Former President of Tanzania Benjamin Mkapa was chosen by CCM to lead its campaign. In his opening speech he slammed the opposition parties for trying to persuade the public that CCM had done nothing since independence. He said that during his term in office he worked closely with the existing Igunga MP, Rostam Aziz, (a prominent figure in the CCM leadership) to bring development to the area. “Such cooperation had made Igunga one of the most exemplary districts in Tanzania in terms of social development” he said.
The ruling CCM won the by-election by a narrow margin over the opposition party. Dr Peter Kafumu of CCM got 26,484 votes while Chadema’s Peter Kashindye got 23,260. Leopold Mahona from the Civic United Front (CUF), who was earlier considered a threat to CCM although the party’s main strength is in Zanzibar, was far behind with only 2,104 votes – Majira.
It was a highly eventful by-election in which all three main candidates used helicopters. Among the incidents reported in the press:
– the CUF candidate exchanged blows with Field Force Police after he was forced down from a podium. The police discovered that CUF had organized a meeting in an area already designated for Chadema.
– former President Benjamin Mkapa asked voters to choose CCM and not ‘childish’ political parties – Mwananchi.
– all parties fielded many of their top people including Chadema chairman Freeman Mbowe, Secretary General Dr. Wilbroad Slaa and youthful and charismatic MPs like Zitto Kabwe, Joseph Mbilinyi, Halima Mdee and John Mnyika.

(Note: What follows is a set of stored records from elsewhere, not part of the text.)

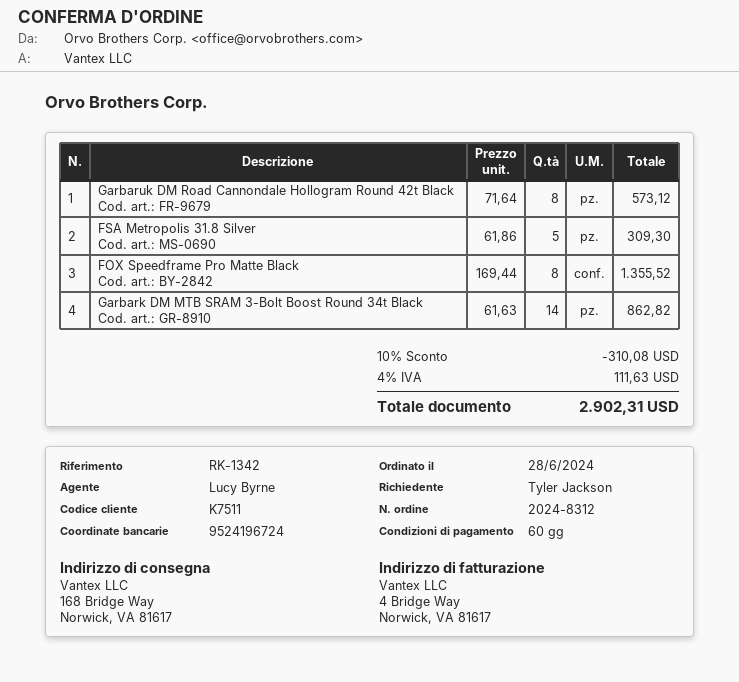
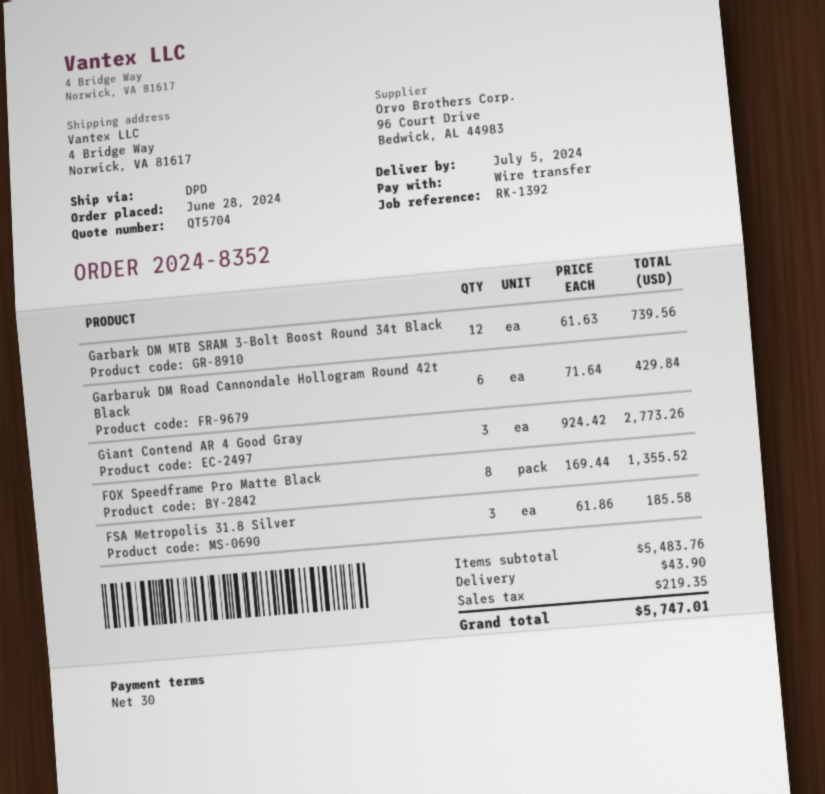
order number: 2024-8312 -> 2024-8352
payment terms: 60 days -> 30 days
reference: RK-1342 -> RK-1392
ship to: 168 Bridge Way, Norwick, VA 81617 -> 4 Bridge Way, Norwick, VA 81617
Garbaruk DM Road Cannondale Hollogram Round 42t Black: 8 x 71.64 = 573.12 -> 6 x 71.64 = 429.84
FSA Metropolis 31.8 Silver: 5 x 61.86 = 309.30 -> 3 x 61.86 = 185.58
Garbark DM MTB SRAM 3-Bolt Boost Round 34t Black: 14 x 61.63 = 862.82 -> 12 x 61.63 = 739.56
Giant Contend AR 4 Good Gray: none -> 3 x 924.42 = 2773.26
discount: 10% = 310.08 -> none
shipping: none -> 43.90
tax: 111.63 -> 219.35
total: 2902.31 -> 5747.01

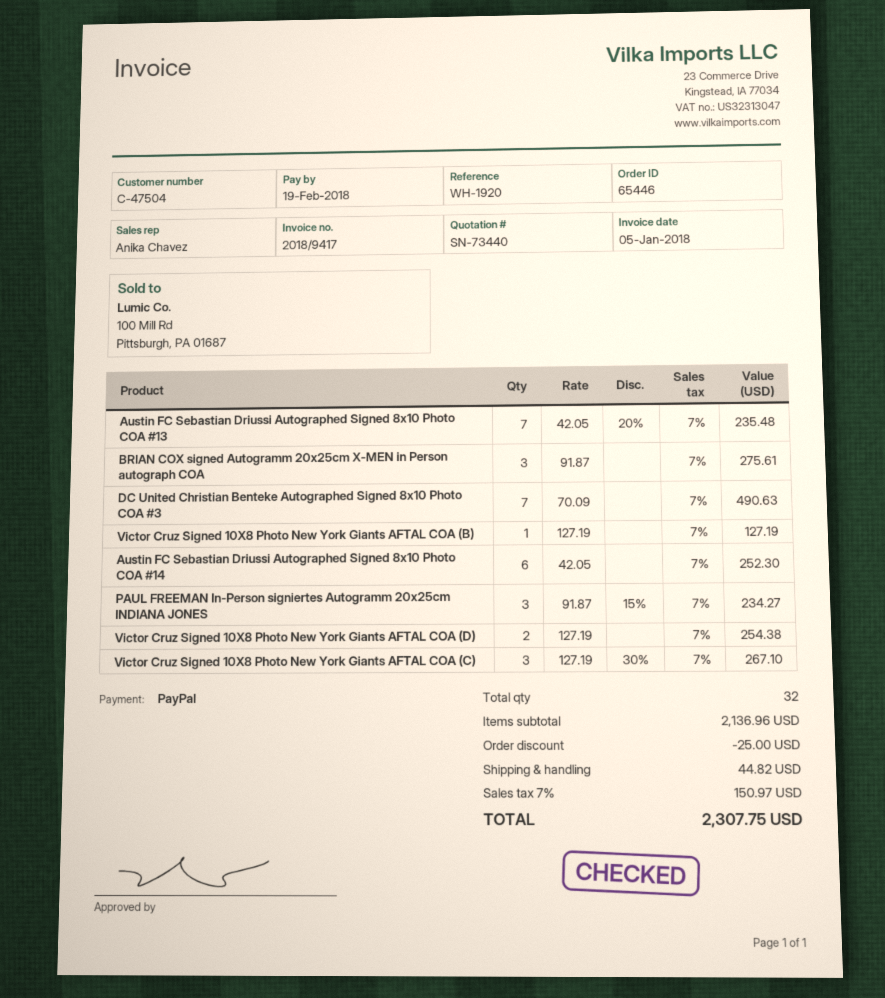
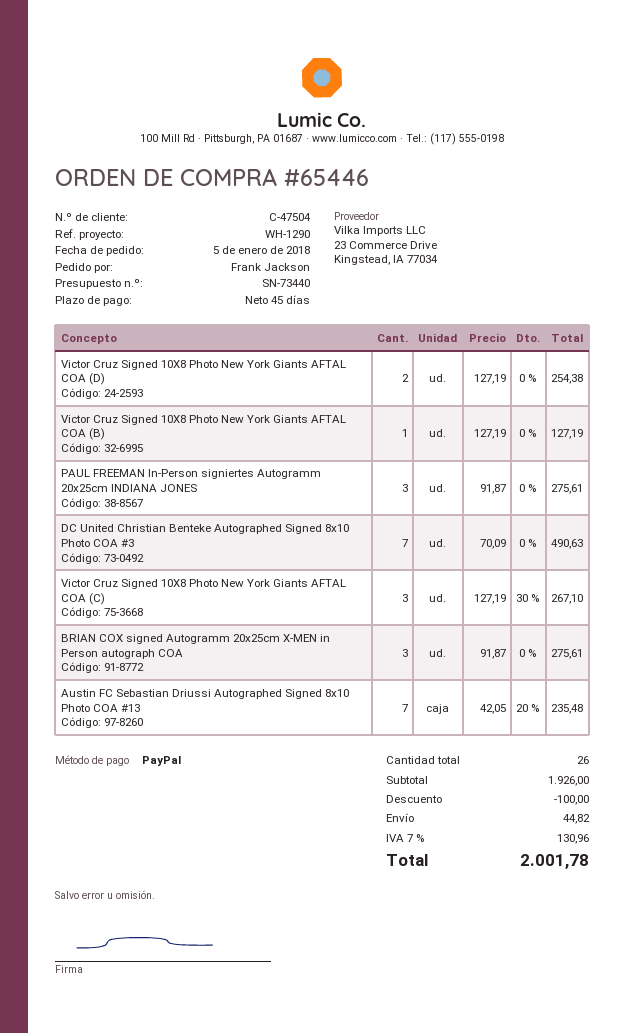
reference: WH-1920 -> WH-1290
Austin FC Sebastian Driussi Autographed Signed 8x10 Photo COA #14: 6 x 42.05 = 252.30 -> none
PAUL FREEMAN In-Person signiertes Autogramm 20x25cm INDIANA JONES: 3 x 91.87 - 15% = 234.27 -> 3 x 91.87 = 275.61
total quantity: 32 -> 26
subtotal: 2136.96 -> 1926.00
discount: 25.00 -> 100.00
tax: 7% = 150.97 -> 7% = 130.96
total: 2307.75 -> 2001.78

– the media were there in strength. One journalist wrote how a CCM leader had been found in bed with another man’s wife but had escaped being beaten (Tanzania Daima). Later, CCM was reported to be buying up all newspapers in Igunga to bury the scandal – Mtanzania.
– Chadema supporters temporarily arrested the Igunga District Commissioner, who was said to be addressing an ‘illegal party meeting’ and the police then arrested two Chadema MPs said to have been involved.
How did CCM win?
The answer to this question (CCM had to defeat seven other candidates) was given by Ray Naluyaga in the Citizen. He summed it up as CCM’s clear message delivery, a well-coordinated party network, its campaign strategies and its long experience in local politics.

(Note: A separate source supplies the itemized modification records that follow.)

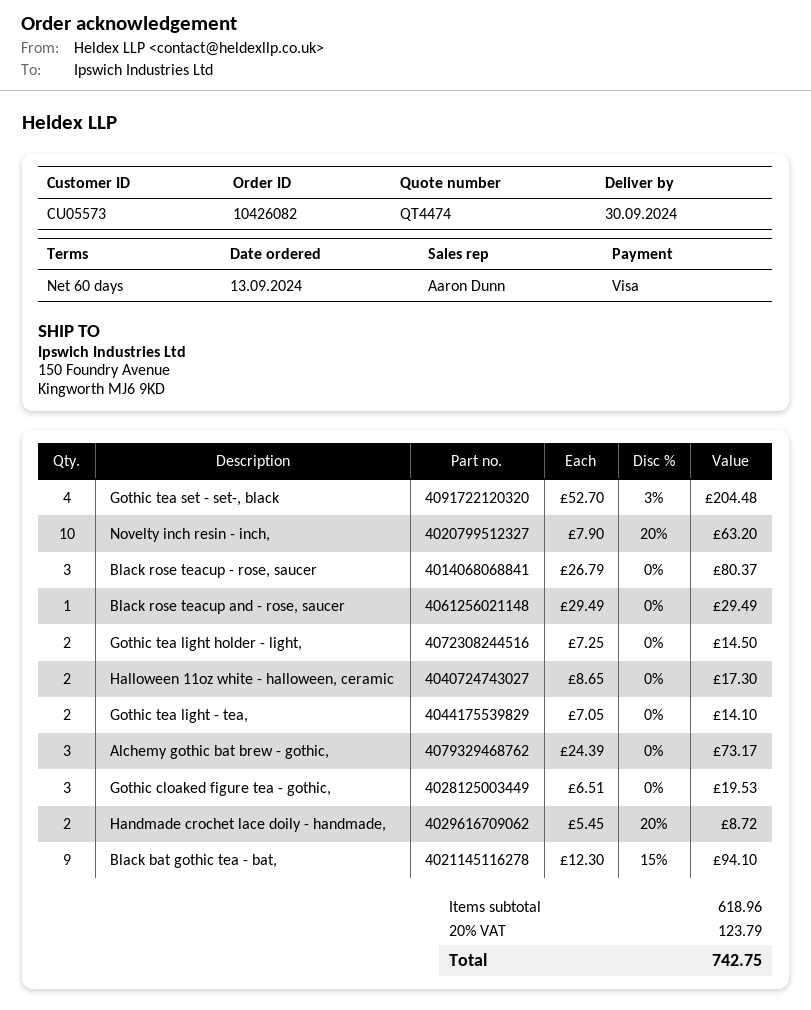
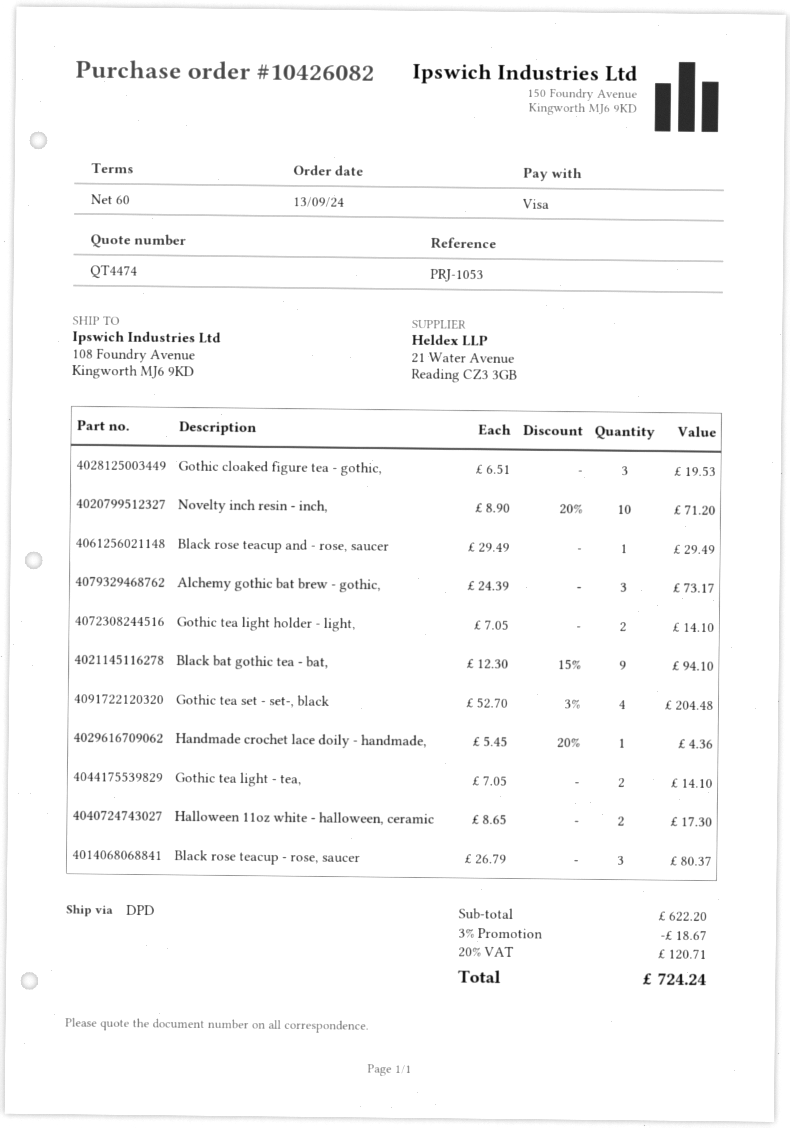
ship to: 150 Foundry Avenue, Kingworth MJ6 9KD -> 108 Foundry Avenue, Kingworth MJ6 9KD
Novelty inch resin - inch,: 10 x 7.90 - 20% = 63.20 -> 10 x 8.90 - 20% = 71.20
Gothic tea light holder - light,: 2 x 7.25 = 14.50 -> 2 x 7.05 = 14.10
Handmade crochet lace doily - handmade,: 2 x 5.45 - 20% = 8.72 -> 1 x 5.45 - 20% = 4.36
subtotal: 618.96 -> 622.20
discount: none -> 3% = 18.67
tax: 20% = 123.79 -> 20% = 120.71
total: 742.75 -> 724.24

Admission by CCM that the national cake was small and that it must prioritise on what it does with it, made people understand why Igunga lacked bridges and roads, he explained. While Chadema enjoys immense support among the youth, CCM has women as permanent voters.
A PhD student was quoted as saying: “I attended Chadema’s campaign closing rally. It was the largest compared to those of CCM and CUF, but the crowd comprised mostly youths between 15 and 17 years of age who were not registered as voters…. “
CCM’s decision to use Rostam Aziz at its opening ceremony (after he had resigned from the party) restored the lost confidence among some voters who had started to see it as a party marred by internal conflicts. As for Chadema, he said it failed to give its candidate enough time to campaign. At the first rally party chairman Freeman Mbowe spent most of the time faulting President Kikwete, a thing that was not a priority for Igunga voters. The Chadema candidate was given only three minutes, though most people wanted to hear from the person seeking to be their MP. At other villages the candidate spoke for only five minutes. Chadema’s defeat was also blamed on the party’s failure to localise its campaign. Chadema used people from outside Igunga such as its MPs and other party officials while CCM relied heavily on locals. Wherever CCM held a rally, people close to Dr Kafumu, who were Igungans and spoke the local dialect, remained behind and chatted with the people face to face about their candidate and the party. This is something that Chadema did not do.